- [DATA TO PROCESS]
--*--

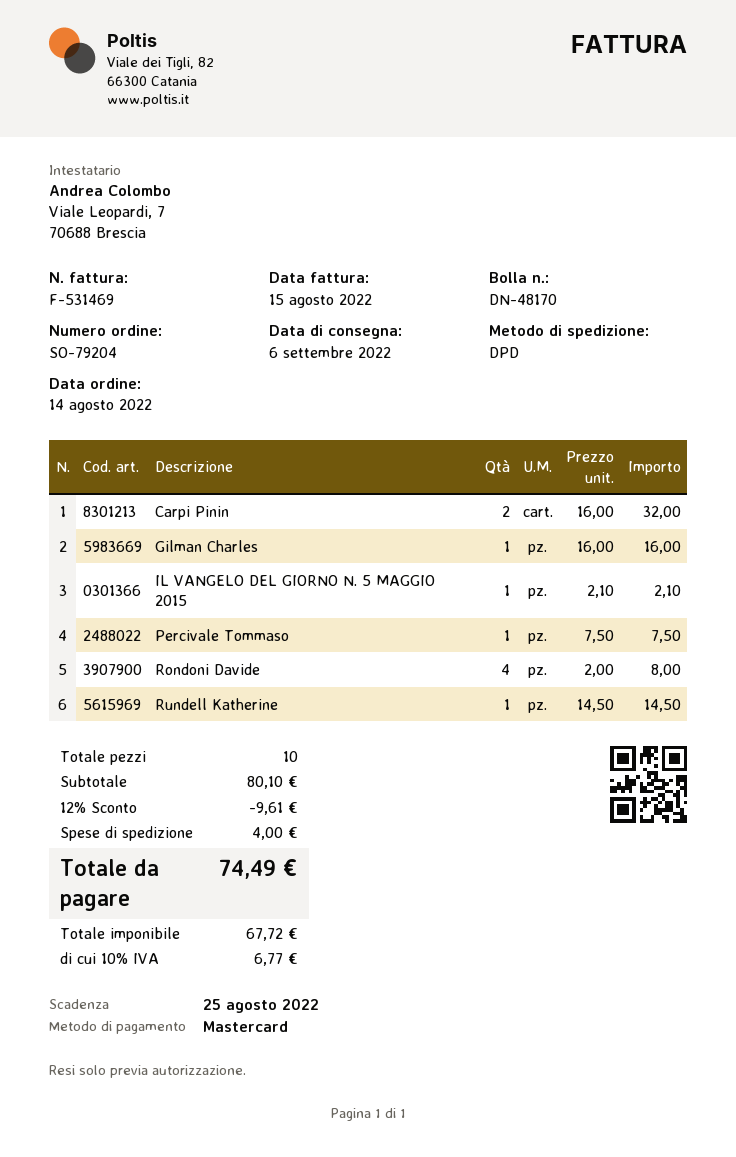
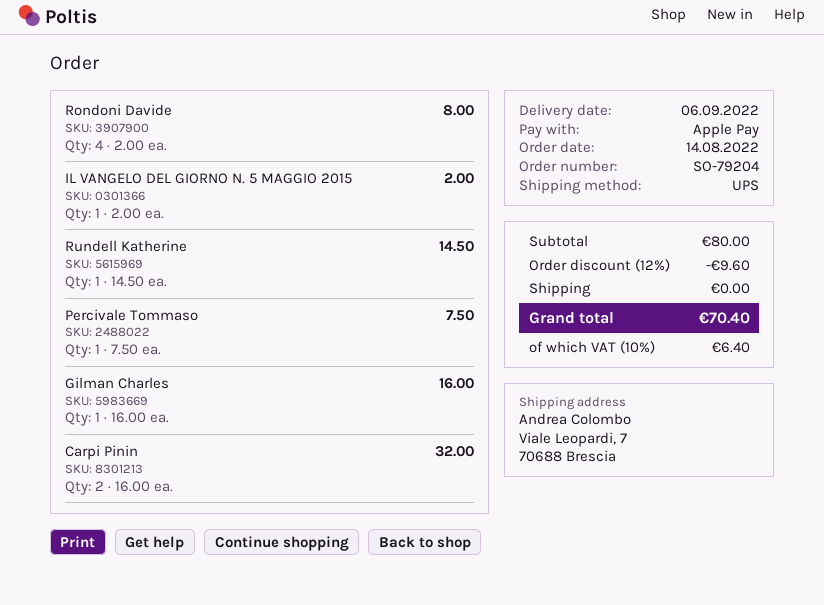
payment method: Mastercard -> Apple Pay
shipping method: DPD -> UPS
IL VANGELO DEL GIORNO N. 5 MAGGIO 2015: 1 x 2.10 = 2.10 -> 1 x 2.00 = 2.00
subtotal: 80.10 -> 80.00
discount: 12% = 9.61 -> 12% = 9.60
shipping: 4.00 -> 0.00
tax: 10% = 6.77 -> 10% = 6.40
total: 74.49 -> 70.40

--*--

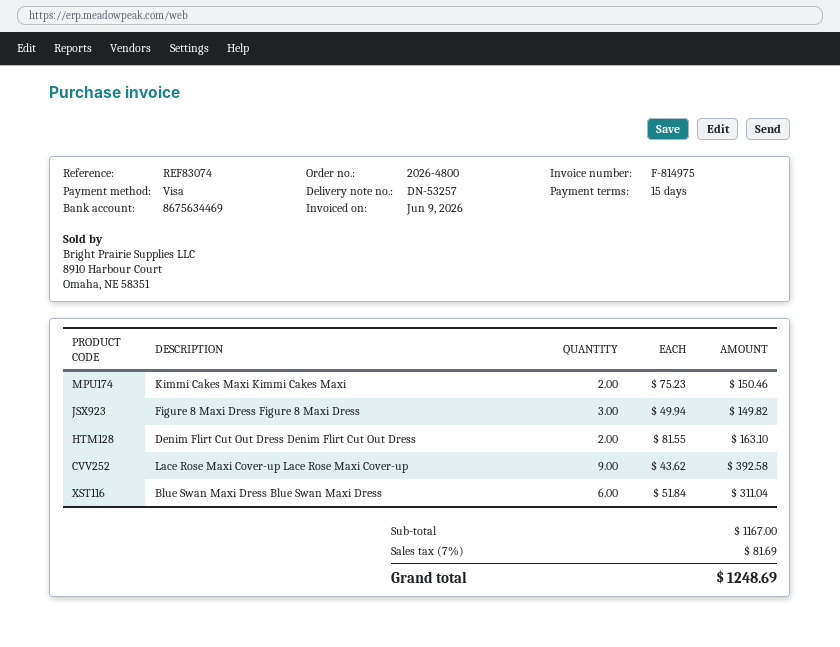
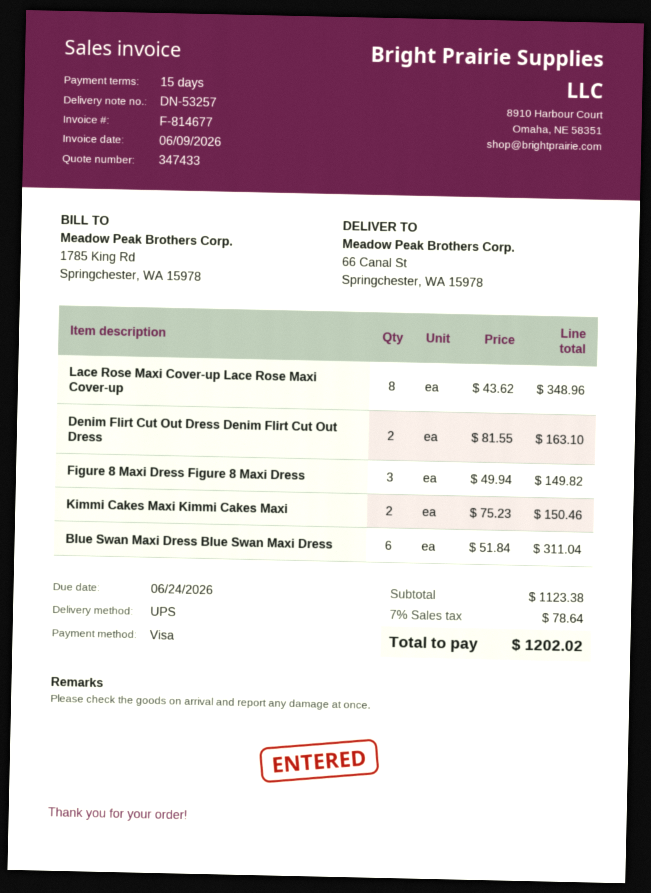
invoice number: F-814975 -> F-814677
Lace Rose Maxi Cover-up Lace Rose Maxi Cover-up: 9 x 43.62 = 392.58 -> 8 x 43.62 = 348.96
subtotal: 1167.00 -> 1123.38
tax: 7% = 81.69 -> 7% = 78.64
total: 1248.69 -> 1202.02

--*--

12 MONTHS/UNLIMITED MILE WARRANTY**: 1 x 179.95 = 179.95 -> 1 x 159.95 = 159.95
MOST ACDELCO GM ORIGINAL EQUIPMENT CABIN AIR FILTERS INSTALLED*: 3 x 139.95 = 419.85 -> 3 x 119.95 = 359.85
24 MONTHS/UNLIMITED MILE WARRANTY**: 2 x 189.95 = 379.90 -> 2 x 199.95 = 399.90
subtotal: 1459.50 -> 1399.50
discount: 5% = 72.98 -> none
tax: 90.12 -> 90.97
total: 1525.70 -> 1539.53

--*--

- [WORK TASK]
From the entries above, return exactly the line containing "payment method: Mastercard -> Apple Pay", the line containing "total: 74.49 -> 70.40", and all lines between, and nothing else.

- [REPLY]
payment method: Mastercard -> Apple Pay
shipping method: DPD -> UPS
IL VANGELO DEL GIORNO N. 5 MAGGIO 2015: 1 x 2.10 = 2.10 -> 1 x 2.00 = 2.00
subtotal: 80.10 -> 80.00
discount: 12% = 9.61 -> 12% = 9.60
shipping: 4.00 -> 0.00
tax: 10% = 6.77 -> 10% = 6.40
total: 74.49 -> 70.40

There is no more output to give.